• What the task asks: Go through the records and copy each line where the string "anchor" occurs.

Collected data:
☆ ☆ ☆

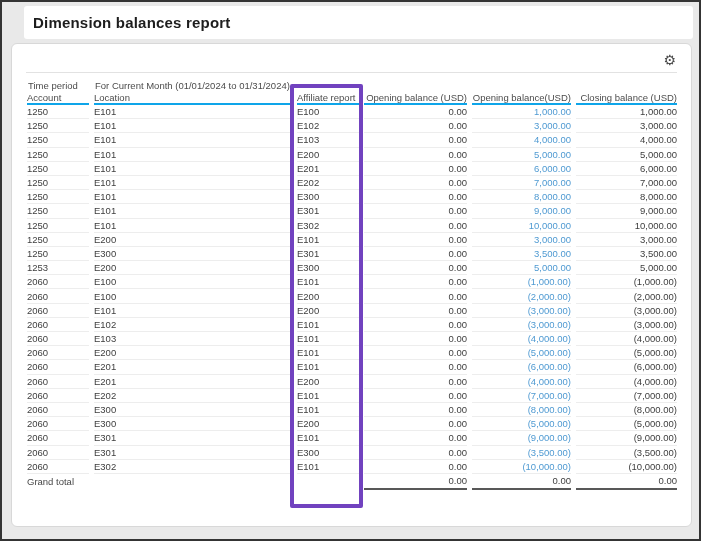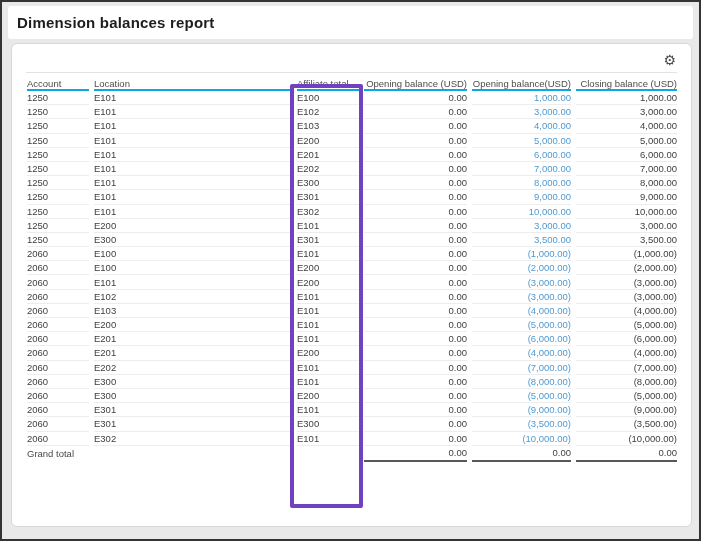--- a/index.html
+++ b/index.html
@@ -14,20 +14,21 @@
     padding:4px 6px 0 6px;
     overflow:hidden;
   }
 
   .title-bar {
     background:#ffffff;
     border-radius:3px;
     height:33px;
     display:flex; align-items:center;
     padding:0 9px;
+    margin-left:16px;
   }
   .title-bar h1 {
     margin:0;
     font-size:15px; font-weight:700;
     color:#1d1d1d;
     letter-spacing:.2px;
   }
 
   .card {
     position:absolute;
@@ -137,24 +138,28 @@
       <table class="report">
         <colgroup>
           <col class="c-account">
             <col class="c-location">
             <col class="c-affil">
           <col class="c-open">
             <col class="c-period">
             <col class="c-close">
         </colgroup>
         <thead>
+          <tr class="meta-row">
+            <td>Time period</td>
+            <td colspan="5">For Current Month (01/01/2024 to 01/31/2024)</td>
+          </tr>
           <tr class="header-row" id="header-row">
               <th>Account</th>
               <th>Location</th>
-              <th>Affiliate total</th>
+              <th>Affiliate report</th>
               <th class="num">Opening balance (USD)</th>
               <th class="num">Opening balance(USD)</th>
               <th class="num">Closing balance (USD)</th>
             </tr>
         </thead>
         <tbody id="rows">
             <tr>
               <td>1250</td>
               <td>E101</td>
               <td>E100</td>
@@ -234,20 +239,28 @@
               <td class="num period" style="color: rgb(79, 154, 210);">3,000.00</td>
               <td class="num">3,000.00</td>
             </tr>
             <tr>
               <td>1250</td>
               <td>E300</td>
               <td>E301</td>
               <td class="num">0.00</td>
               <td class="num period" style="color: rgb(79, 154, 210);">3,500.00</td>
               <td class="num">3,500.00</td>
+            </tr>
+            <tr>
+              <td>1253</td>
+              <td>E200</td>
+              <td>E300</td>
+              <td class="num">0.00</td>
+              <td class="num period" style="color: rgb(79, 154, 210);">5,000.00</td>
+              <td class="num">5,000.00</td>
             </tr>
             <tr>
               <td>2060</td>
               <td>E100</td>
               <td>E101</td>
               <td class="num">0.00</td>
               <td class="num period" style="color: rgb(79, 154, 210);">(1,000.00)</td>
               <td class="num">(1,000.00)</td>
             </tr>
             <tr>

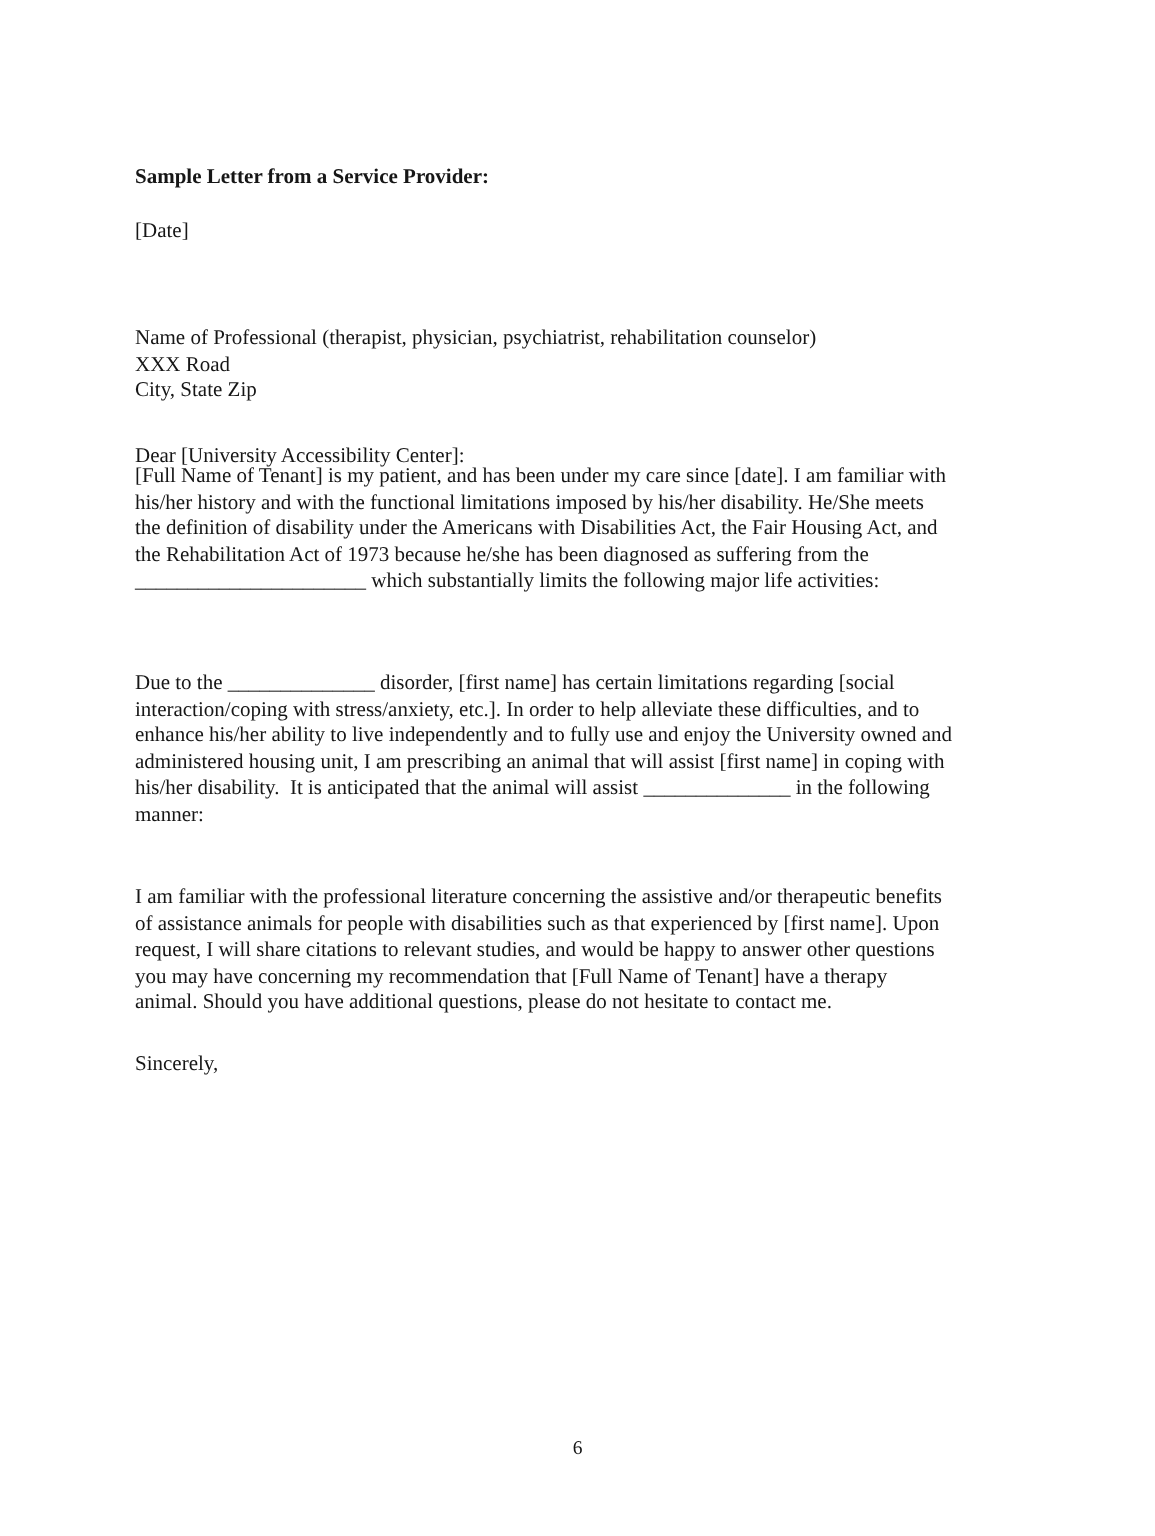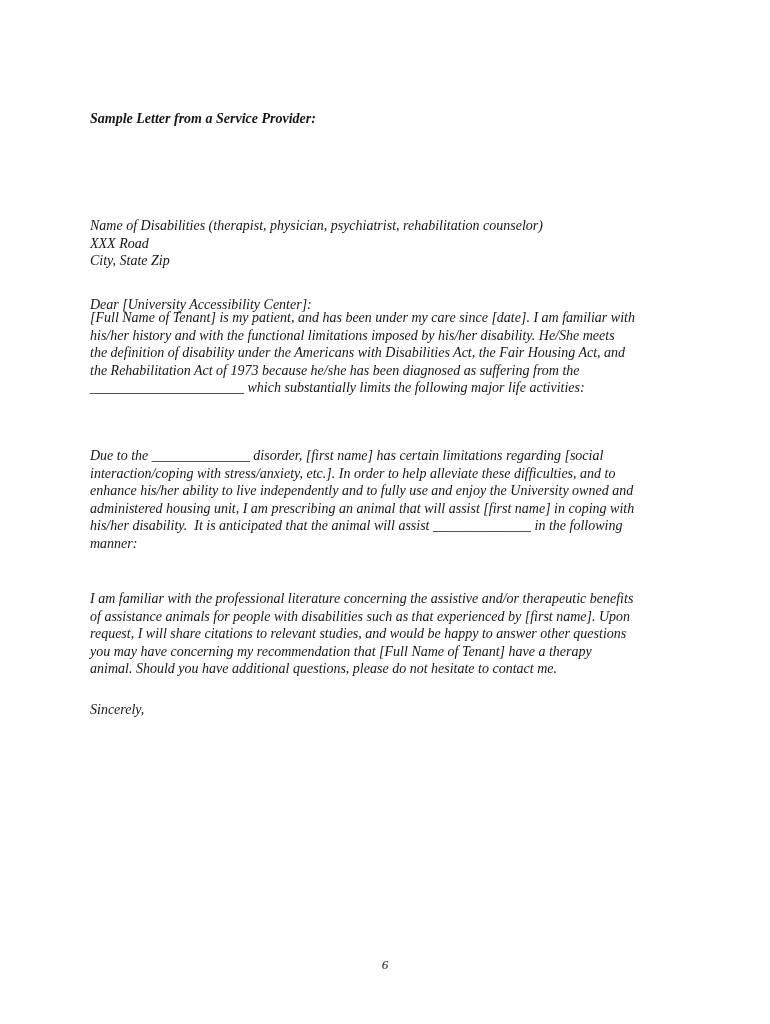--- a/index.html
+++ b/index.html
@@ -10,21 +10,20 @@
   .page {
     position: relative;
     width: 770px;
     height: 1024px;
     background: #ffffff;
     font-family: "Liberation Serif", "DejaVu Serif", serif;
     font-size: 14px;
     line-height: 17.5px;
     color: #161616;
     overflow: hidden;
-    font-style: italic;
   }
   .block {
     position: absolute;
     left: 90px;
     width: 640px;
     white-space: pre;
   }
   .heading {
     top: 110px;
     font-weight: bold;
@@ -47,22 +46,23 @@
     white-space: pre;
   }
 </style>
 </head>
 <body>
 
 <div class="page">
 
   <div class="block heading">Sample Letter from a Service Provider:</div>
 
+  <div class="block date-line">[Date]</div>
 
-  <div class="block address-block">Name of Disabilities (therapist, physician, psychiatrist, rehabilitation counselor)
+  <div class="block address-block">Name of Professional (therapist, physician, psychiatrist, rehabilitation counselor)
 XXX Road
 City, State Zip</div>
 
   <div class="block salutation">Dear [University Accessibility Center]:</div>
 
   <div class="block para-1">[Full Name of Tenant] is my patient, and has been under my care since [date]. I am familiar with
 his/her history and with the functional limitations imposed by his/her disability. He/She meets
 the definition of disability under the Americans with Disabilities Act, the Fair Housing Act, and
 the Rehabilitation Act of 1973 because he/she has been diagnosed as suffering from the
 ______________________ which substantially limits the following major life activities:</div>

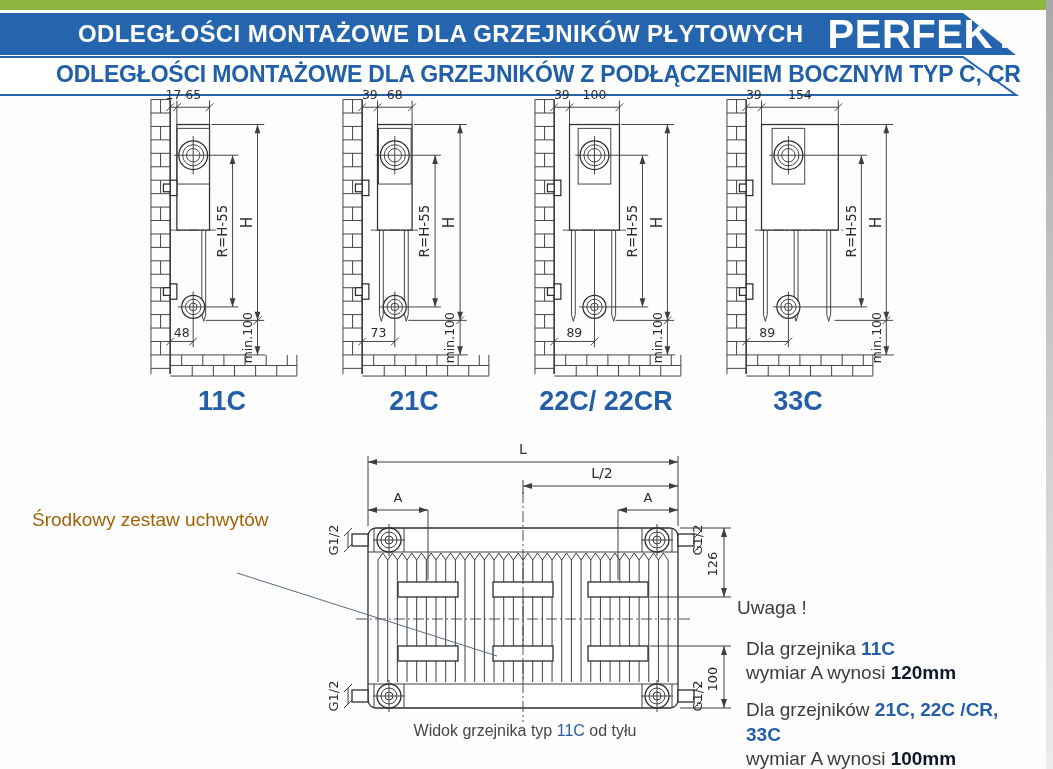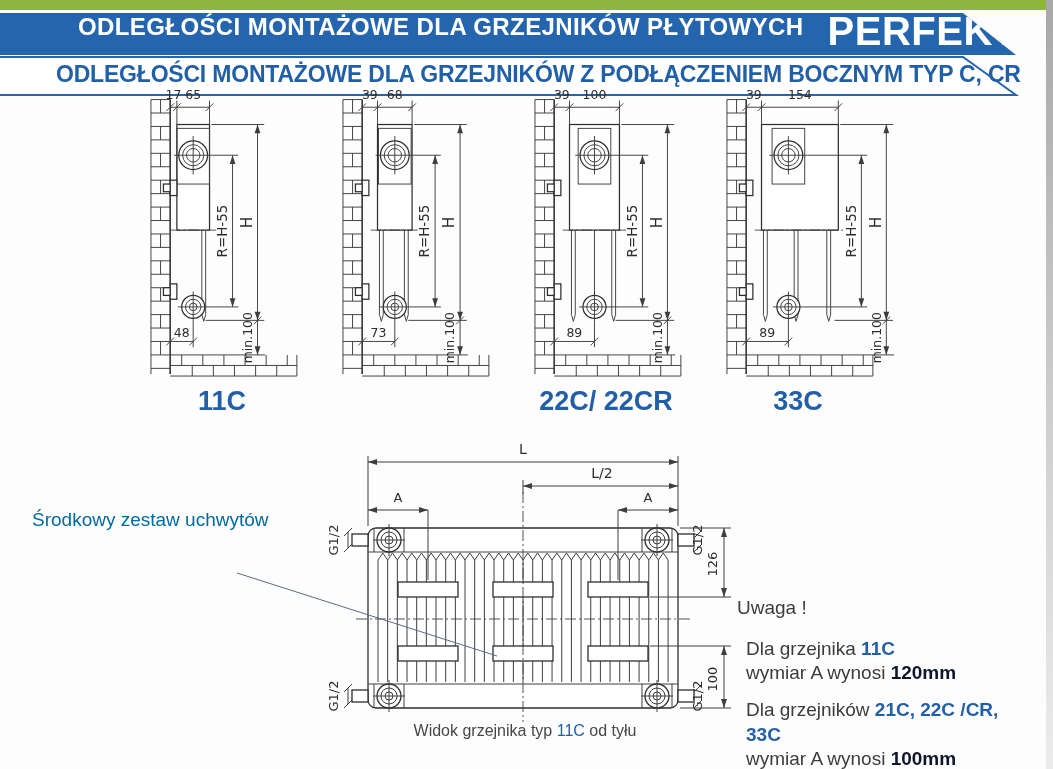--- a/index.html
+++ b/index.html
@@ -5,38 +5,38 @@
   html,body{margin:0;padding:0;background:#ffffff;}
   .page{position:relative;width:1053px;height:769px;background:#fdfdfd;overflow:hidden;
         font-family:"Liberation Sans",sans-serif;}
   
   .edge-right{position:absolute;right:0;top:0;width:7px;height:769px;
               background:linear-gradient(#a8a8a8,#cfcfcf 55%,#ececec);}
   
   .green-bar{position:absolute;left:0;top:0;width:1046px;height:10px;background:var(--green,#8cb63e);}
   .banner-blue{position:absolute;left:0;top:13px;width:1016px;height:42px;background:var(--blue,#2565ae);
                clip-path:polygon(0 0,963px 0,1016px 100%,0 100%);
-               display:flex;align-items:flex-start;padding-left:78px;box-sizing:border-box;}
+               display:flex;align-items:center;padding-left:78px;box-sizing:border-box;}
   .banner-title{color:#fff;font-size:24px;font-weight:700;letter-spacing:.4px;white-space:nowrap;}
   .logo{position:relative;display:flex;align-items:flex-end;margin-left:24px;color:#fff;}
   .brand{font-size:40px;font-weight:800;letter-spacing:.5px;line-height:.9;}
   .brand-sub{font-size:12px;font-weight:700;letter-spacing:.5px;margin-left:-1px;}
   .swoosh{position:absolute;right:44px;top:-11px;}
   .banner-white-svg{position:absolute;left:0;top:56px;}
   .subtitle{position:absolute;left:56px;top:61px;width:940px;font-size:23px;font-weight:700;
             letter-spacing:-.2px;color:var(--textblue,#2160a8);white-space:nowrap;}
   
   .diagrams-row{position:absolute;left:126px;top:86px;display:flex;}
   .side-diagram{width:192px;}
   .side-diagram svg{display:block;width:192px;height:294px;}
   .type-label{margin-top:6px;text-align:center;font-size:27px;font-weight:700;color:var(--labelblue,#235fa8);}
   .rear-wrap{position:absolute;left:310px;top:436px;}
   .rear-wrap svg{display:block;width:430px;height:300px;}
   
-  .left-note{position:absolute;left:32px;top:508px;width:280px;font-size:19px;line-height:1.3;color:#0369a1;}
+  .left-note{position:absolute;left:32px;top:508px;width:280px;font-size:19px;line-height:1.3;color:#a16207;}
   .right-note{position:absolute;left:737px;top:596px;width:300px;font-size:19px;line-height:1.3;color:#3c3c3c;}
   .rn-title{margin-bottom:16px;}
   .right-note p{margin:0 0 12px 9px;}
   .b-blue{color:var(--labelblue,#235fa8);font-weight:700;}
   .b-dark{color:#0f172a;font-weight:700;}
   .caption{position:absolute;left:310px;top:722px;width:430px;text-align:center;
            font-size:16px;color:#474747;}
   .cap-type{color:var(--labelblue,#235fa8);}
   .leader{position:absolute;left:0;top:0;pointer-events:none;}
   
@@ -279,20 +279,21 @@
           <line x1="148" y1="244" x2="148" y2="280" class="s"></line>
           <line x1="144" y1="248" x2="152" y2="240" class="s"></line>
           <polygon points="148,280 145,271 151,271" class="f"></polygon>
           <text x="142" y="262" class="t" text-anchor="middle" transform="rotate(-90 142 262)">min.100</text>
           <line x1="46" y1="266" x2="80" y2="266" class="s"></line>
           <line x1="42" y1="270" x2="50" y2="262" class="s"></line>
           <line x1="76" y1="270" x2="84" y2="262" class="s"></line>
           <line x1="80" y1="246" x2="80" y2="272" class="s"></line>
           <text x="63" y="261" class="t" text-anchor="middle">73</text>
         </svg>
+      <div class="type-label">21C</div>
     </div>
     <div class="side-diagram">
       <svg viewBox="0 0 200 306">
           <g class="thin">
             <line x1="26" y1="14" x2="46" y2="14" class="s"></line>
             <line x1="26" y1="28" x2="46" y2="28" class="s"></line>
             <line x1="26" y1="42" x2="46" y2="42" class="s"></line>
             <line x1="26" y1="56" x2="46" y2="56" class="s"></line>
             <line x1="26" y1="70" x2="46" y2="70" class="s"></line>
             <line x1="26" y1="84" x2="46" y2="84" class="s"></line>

☆ ☆ ☆

• Answer section:
           <text x="142" y="262" class="t" text-anchor="middle" transform="rotate(-90 142 262)">min.100</text>
           <text x="63" y="261" class="t" text-anchor="middle">73</text>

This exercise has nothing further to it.